» **INFORMATION**:
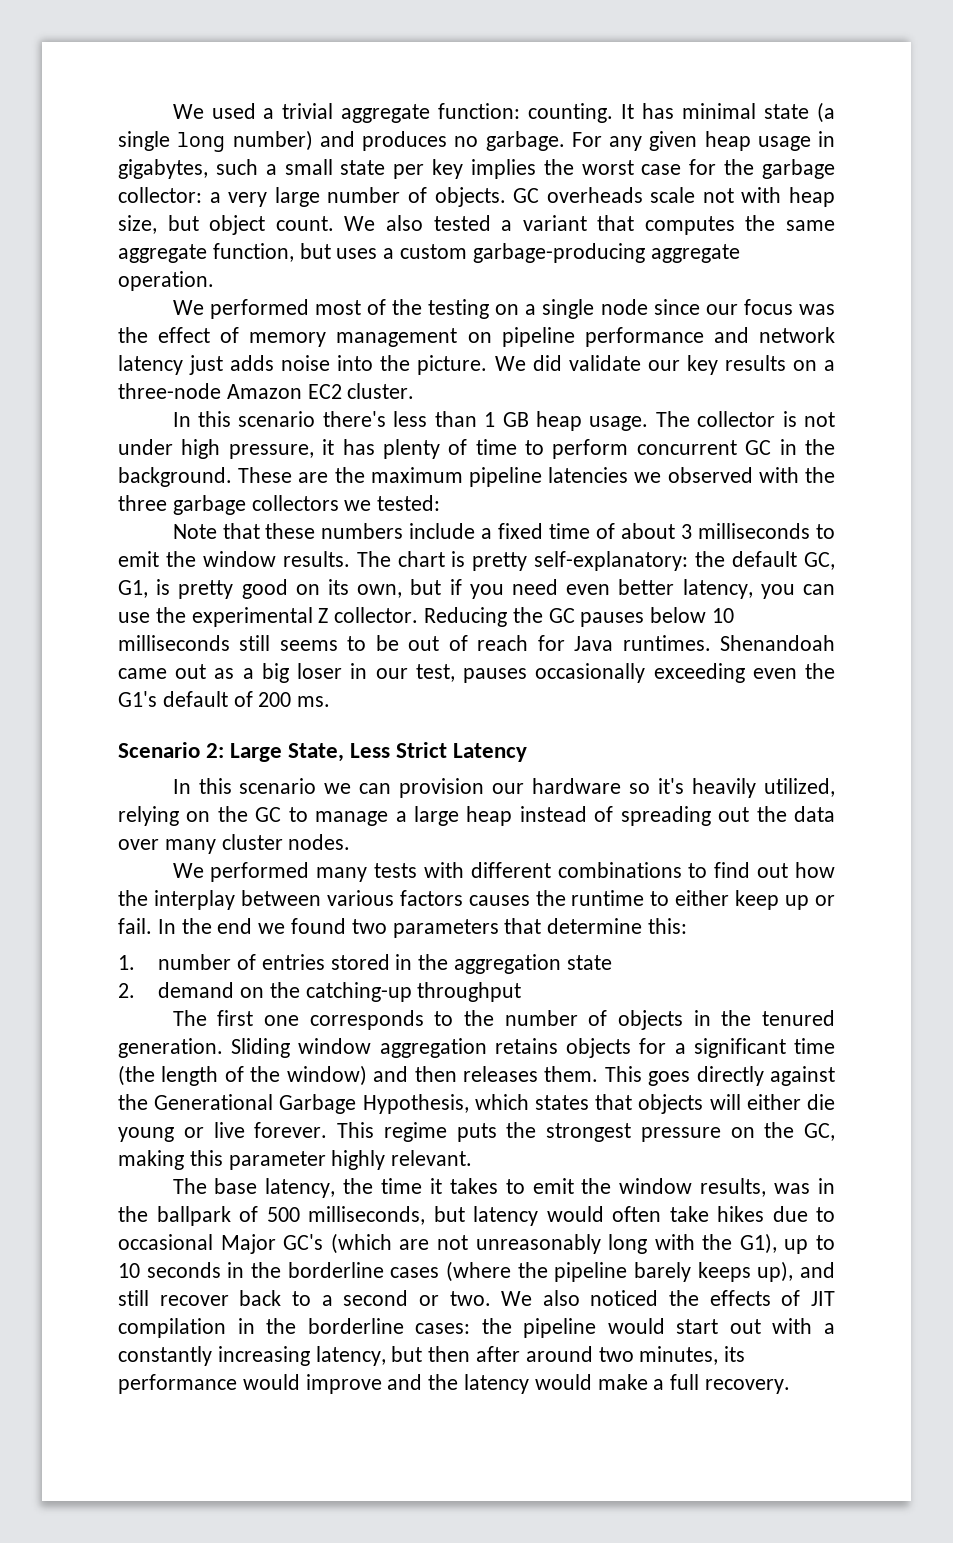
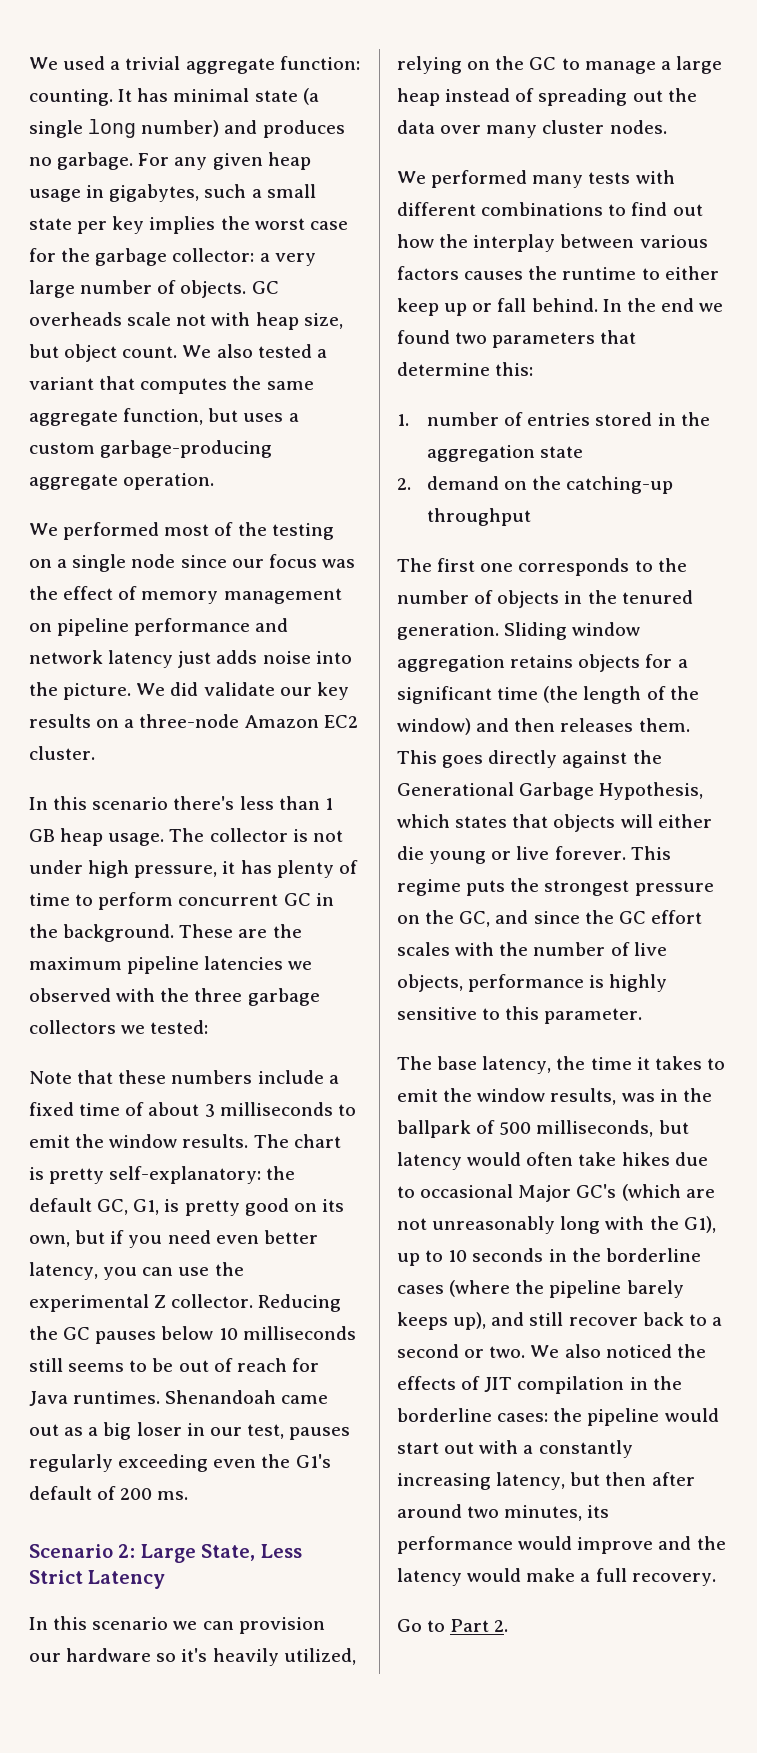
- Shenandoah came out as a big loser in our test, pauses occasionally exceeding even the G1's default of 200 ms.
+ Shenandoah came out as a big loser in our test, pauses regularly exceeding even the G1's default of 200 ms.
- We performed many tests with different combinations to find out how the interplay between various factors causes the runtime to either keep up or fail.
+ We performed many tests with different combinations to find out how the interplay between various factors causes the runtime to either keep up or fall behind.
- This regime puts the strongest pressure on the GC, making this parameter highly relevant.
+ This regime puts the strongest pressure on the GC, and since the GC effort scales with the number of live objects, performance is highly sensitive to this parameter.
+ Go to Part 2.

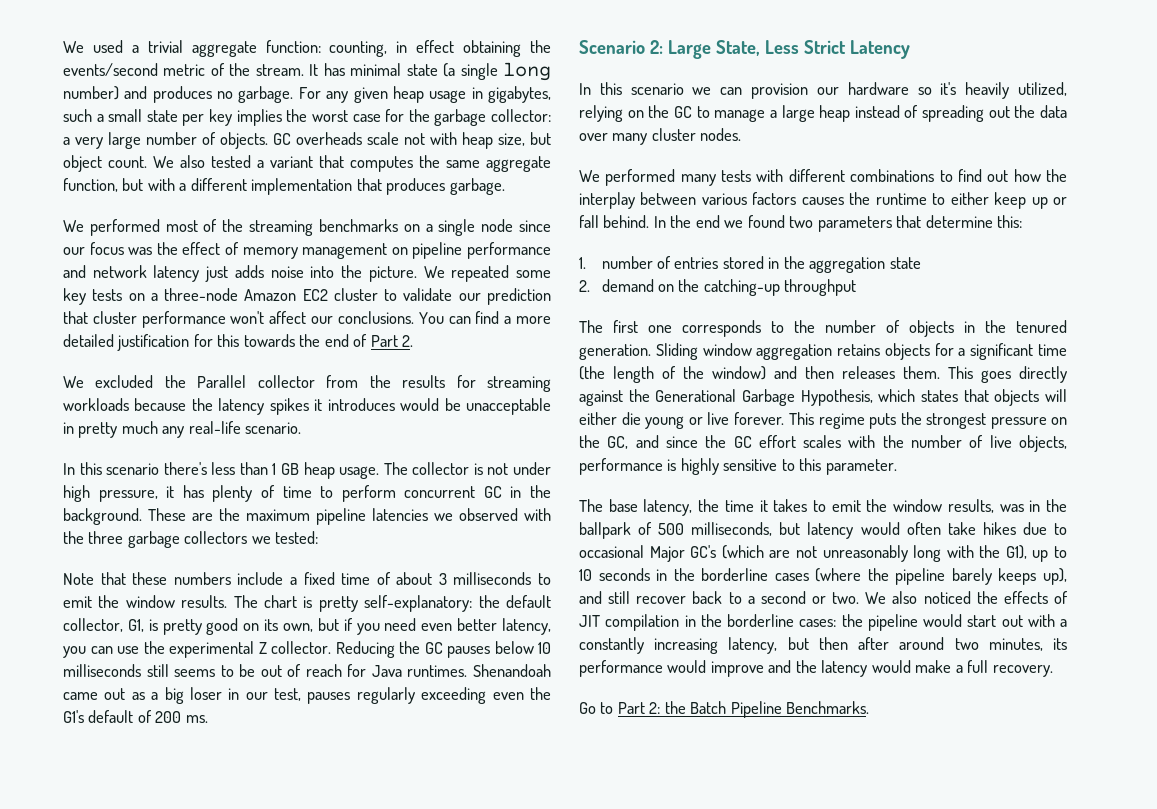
- We used a trivial aggregate function: counting.
+ We used a trivial aggregate function: counting, in effect obtaining the events/second metric of the stream.
- We also tested a variant that computes the same aggregate function, but uses a custom garbage-producing aggregate operation.
+ We also tested a variant that computes the same aggregate function, but with a different implementation that produces garbage.
- We performed most of the testing on a single node since our focus was the effect of memory management on pipeline performance and network latency just adds noise into the picture.
+ We performed most of the streaming benchmarks on a single node since our focus was the effect of memory management on pipeline performance and network latency just adds noise into the picture.
- We did validate our key results on a three-node Amazon EC2 cluster.
+ We repeated some key tests on a three-node Amazon EC2 cluster to validate our prediction that cluster performance won't affect our conclusions. You can find a more detailed justification for this towards the end of Part 2.
+ We excluded the Parallel collector from the results for streaming workloads because the latency spikes it introduces would be unacceptable in pretty much any real-life scenario.
- The chart is pretty self-explanatory: the default GC, G1, is pretty good on its own, but if you need even better latency, you can use the experimental Z collector.
+ The chart is pretty self-explanatory: the default collector, G1, is pretty good on its own, but if you need even better latency, you can use the experimental Z collector.
- Go to Part 2.
+ Go to Part 2: the Batch Pipeline Benchmarks.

» **WHAT NEEDS TO BE DONE**: Search the records for the string "into" and return every line in which it occurs.

» **EXERCISE OUTPUT**:
- We performed most of the testing on a single node since our focus was the effect of memory management on pipeline performance and network latency just adds noise into the picture.
+ We performed most of the streaming benchmarks on a single node since our focus was the effect of memory management on pipeline performance and network latency just adds noise into the picture.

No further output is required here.